Elias se redressa, tentant de calmer la situation.
— Ce n’était rien, Gaby. Rien du tout. Je n’ai aucun sentiment pour elle, et je n’en ai jamais eu.
Mais Gabriel secoua la tête, son visage rouge de colère et de douleur.
— Et tu t’attendais à ce que je le découvre comme ça ? Que je sois juste… d’accord avec ça ?
— Je te le dis parce que je veux être honnête avec toi, répondit Elias. Ça n’a pas de sens de te cacher quoi que ce soit.
— Être honnête ? s’écria Gabriel, levant les mains. Tu crois que ça change quoi, Elias ? Ça ne devrait même pas être arrivé !

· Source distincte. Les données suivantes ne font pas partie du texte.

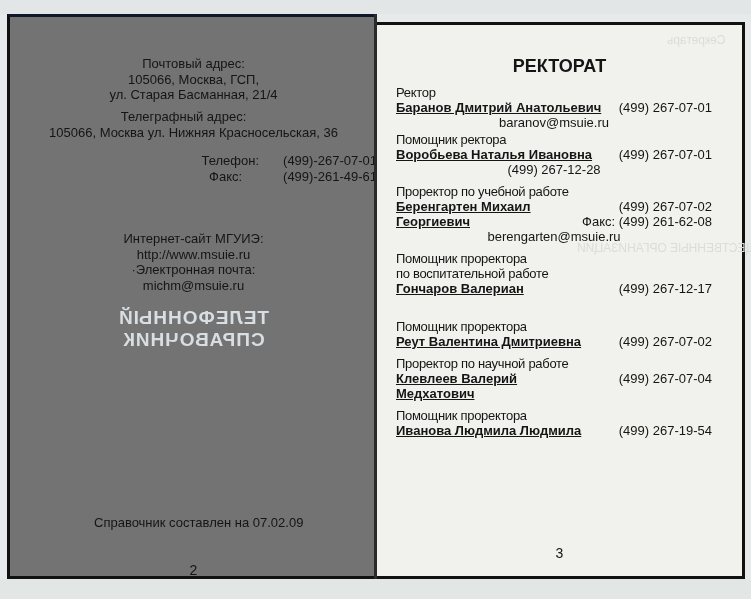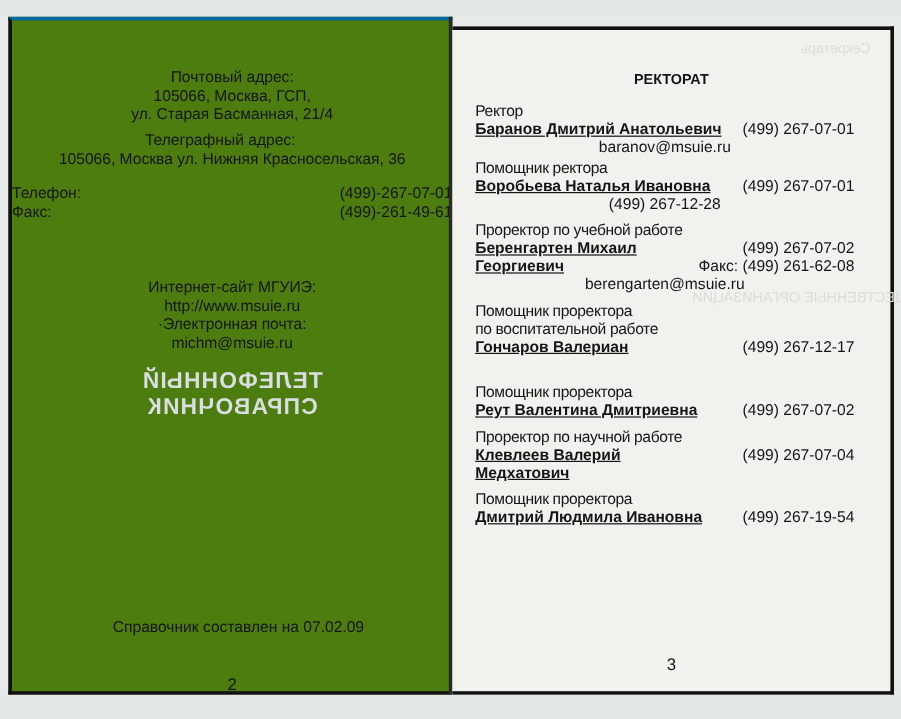"Почтовый адрес:" .page-left { background: #4d7c0f -> #737373; border-top: 3px solid #0369a1 -> 3px solid #0f172a }
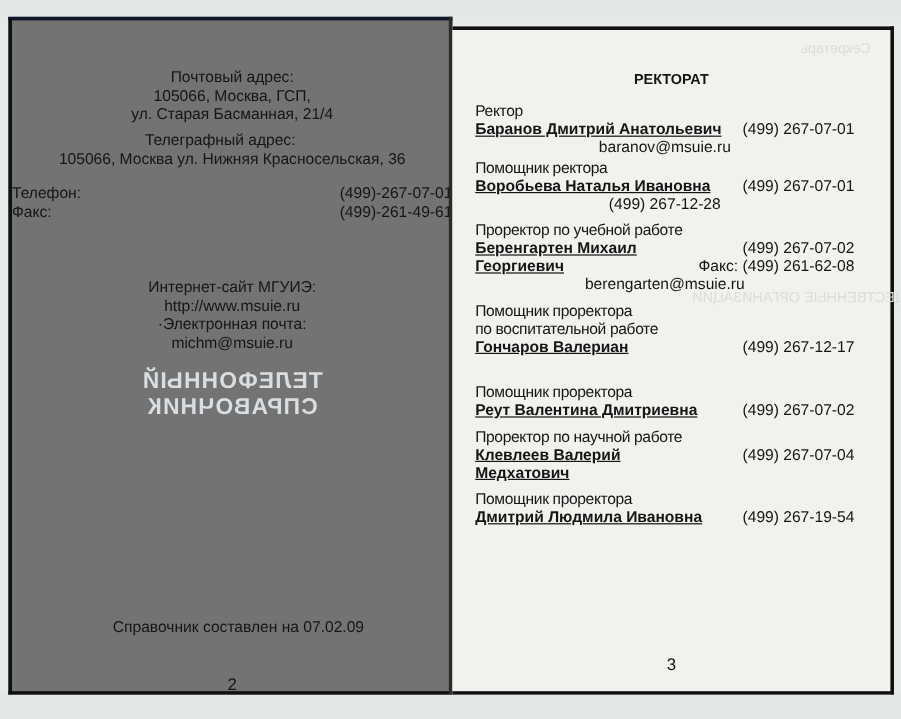"РЕКТОРАТ" .rtitle { font-size: 12px -> 18px }
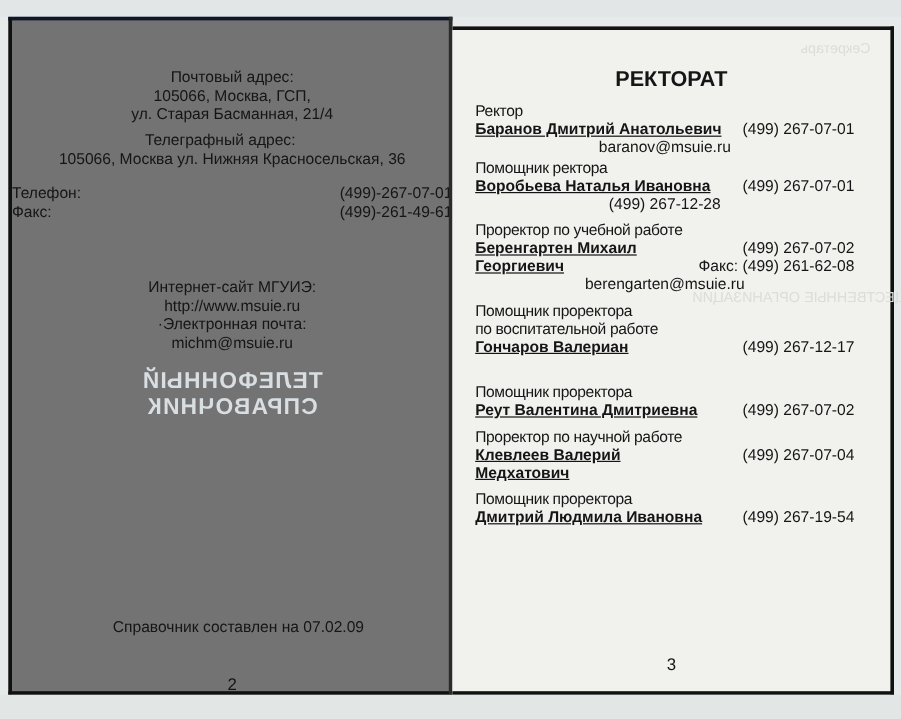"Телефон:" .phones .row { gap: none -> 20px; justify-content: space-between -> flex-end }
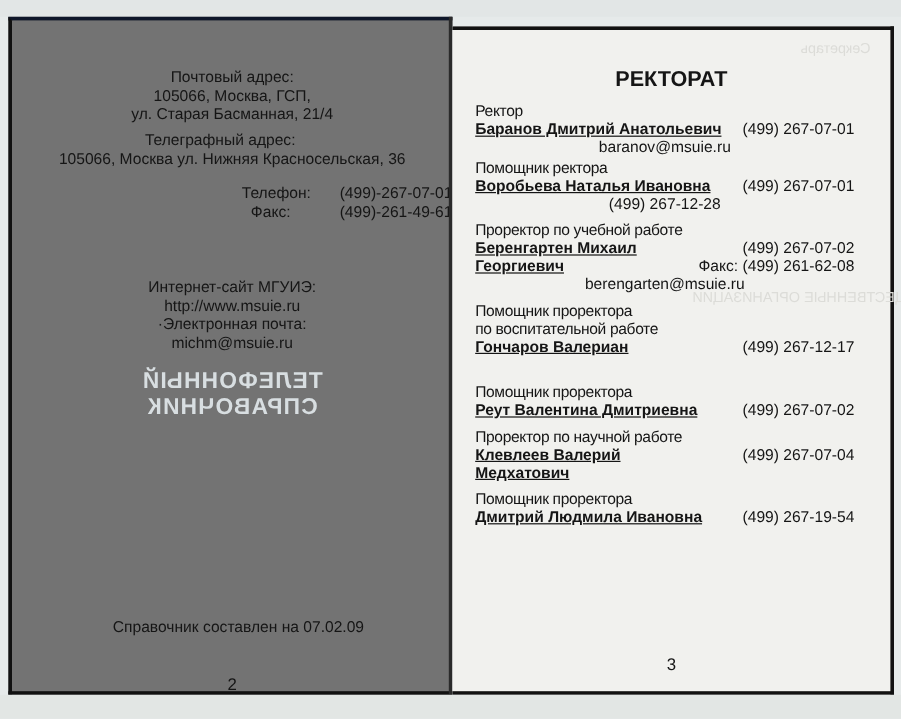"Дмитрий Людмила Ивановна" span.name { text: Дмитрий Людмила Ивановна -> Иванова Людмила Людмила }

Elias voulut s’approcher, mais Gabriel recula instinctivement.
— Gaby, écoute-moi…
— Non, Elias. Pas ce soir, lâcha Gabriel, la voix brisée.
Sans un mot de plus, Gabriel se retourna et sortit en trombe de l’appartement, laissant Elias seul dans la cuisine. Une partie de lui voulait rester, entendre plus d’explications, mais une autre, plus forte, ne pouvait supporter l’idée de Camille.
Il marcha rapidement dans la rue, les mains tremblantes, les larmes brûlant ses yeux. Ses pensées tournaient en boucle : Pourquoi ? Pourquoi avait-il laissé ça arriver ?
Il savait qu’Elias tenait à lui, il le savait… Mais cette marque sur son cou représentait une trahison qu’il ne pouvait ignorer, même si elle n’était que partielle.
Quand il arriva chez lui, il monta directement dans sa chambre et s’assit sur son lit, le visage enfoui dans ses mains. Il n’était pas en colère seulement contre Elias, mais aussi contre lui-même, pour les attentes qu’il avait placées en lui, pour cette confiance fragile qu’il avait construite.
Cette nuit-là, Gabriel resta éveillé, partagé entre l’amour qu’il portait à Elias et la douleur de ce qu’il avait découvert.